His waistcoats, of course, were of the most correct form and material, generally either pale buff, or buff with a narrow stripe, similar to the undress vests of the servants of the Royal Family, only with the pattern run across instead of lengthways, as those worthies mostly have theirs, and made with good honest step collars, instead of the make-believe roll collars they sometimes convert their upright ones into. When in deep thought, calculating, perhaps, the value of a passing horse, or considering whether he should have beefsteaks or lamb chops for dinner, Sponge's thumbs would rest in the arm-holes of his waistcoat; in which easy, but not very elegant, attitude he would sometimes stand until all trace of the idea that elevated them had passed away from his mind.

In the trouser line he adhered to the close-fitting costume of former days; and many were the trials, the easings, and the alterings, ere he got a pair exactly to his mind. Many were the customers who turned away on seeing his manly figure filling the swing mirror in 'Snip and Sneiders',' a monopoly that some tradesmen might object to, only Mr. Sponge's trousers being admitted to be perfect 'triumphs of the art,' the more such a walking advertisement was seen in the shop the better. Indeed, we believe it would have been worth Snip and Co.'s while to have let him have them for nothing. They were easy without being tight, or rather they looked tight without being so; there wasn't a bag, a wrinkle, or a crease that there shouldn't be, and strong and storm-defying as they seemed, they were yet as soft and as supple as a lady's glove. They looked more as if his legs had been blown in them than as if such irreproachable garments were the work of man's hands. Many were the nudges, and many the 'look at this chap's trousers,' that were given by ambitious men emulous of his appearance as he passed along, and many were the turnings round to examine their faultless fall upon his radiant boot. The boots, perhaps, might come in for a little of the glory, for they were beautifully soft and cool-looking to the foot, easy without being loose, and he preserved the lustre of their polish, even up to the last moment of his walk. There never was a better man for getting through dirt, either on foot or horseback, than our friend.
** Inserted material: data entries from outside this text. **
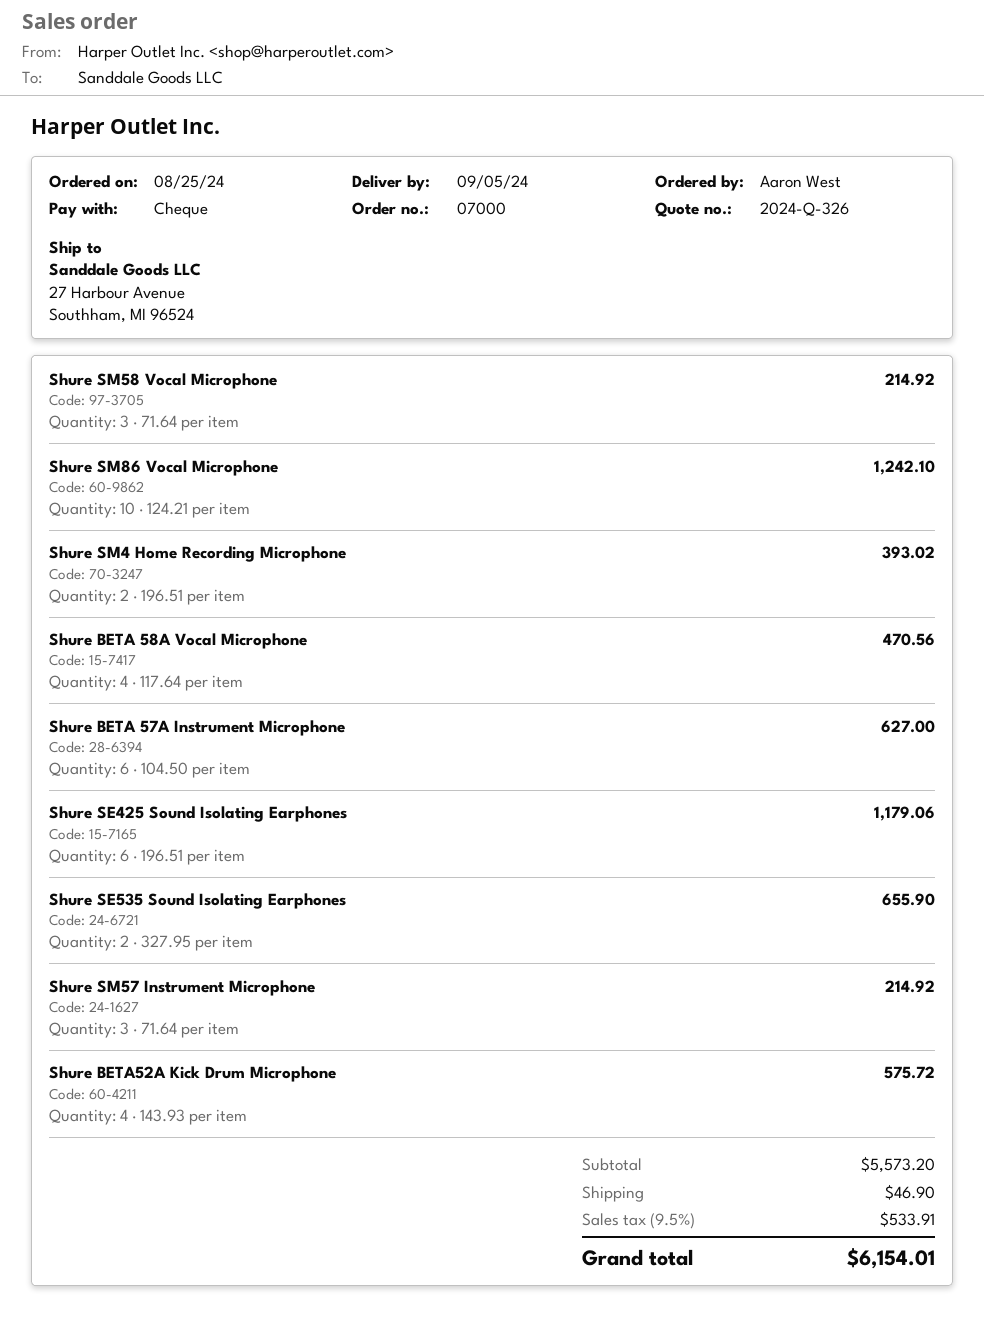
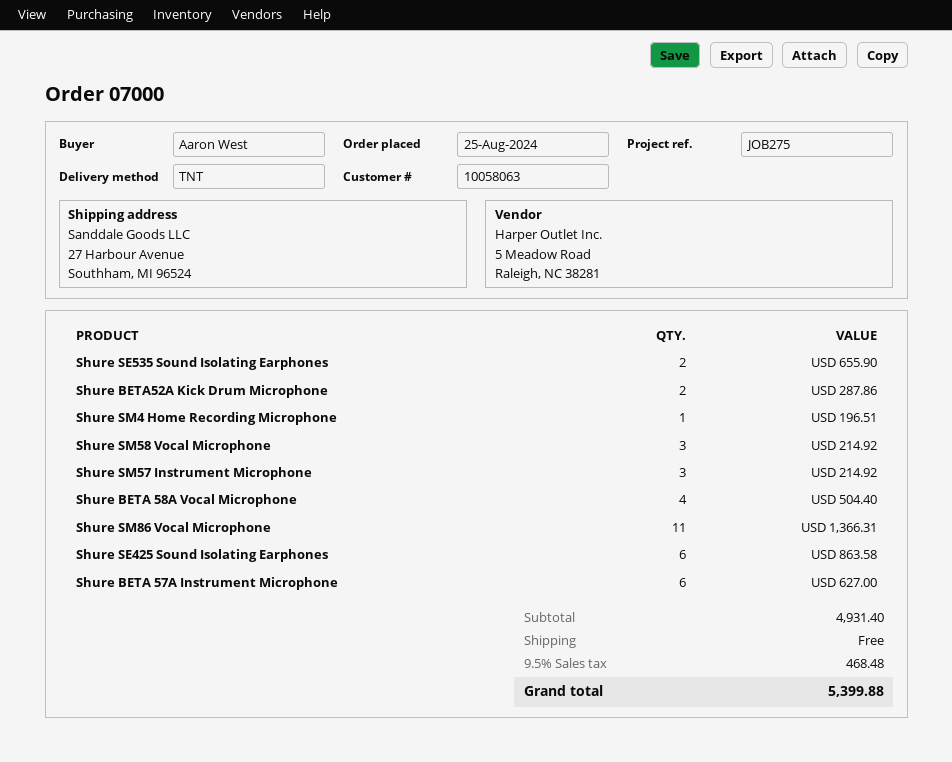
Shure SM86 Vocal Microphone: 10 for 1242.10 -> 11 for 1366.31
Shure SM4 Home Recording Microphone: 2 for 393.02 -> 1 for 196.51
Shure BETA 58A Vocal Microphone: 4 for 470.56 -> 4 for 504.40
Shure SE425 Sound Isolating Earphones: 6 for 1179.06 -> 6 for 863.58
Shure BETA52A Kick Drum Microphone: 4 for 575.72 -> 2 for 287.86
subtotal: 5573.20 -> 4931.40
shipping: 46.90 -> 0.00
tax: 9.5% = 533.91 -> 9.5% = 468.48
total: 6154.01 -> 5399.88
To the frequenters of the 'corner,' it were almost superfluous to mention that he is a constant attendant. He has several volumes of 'catalogues,' with the prices the horses have brought set down in the margins, and has a rare knack at recognizing old friends, altered, disguised, or disfigured as they may be-'I've seen that rip before,' he will say, with a knowing shake of the head, as some woe-begone devil goes, best leg foremost, up to the hammer, or, 'What! is that old beast back? why he's here every day.' No man can impose upon Soapy with a horse. He can detect the rough-coated plausibilities of the straw-yard, equally with the metamorphosis of the clipper or singer. His practised eye is not to be imposed upon either by the blandishments of the bang-tail, or the bereavements of the dock. Tattersall will hail him from his rostrum with-'Here's a horse will suit you, Mr. Sponge! cheap, good, and handsome! come and buy him.' But it is needless describing him here, for every out-of-place groom and dog-stealer's man knows him by sight.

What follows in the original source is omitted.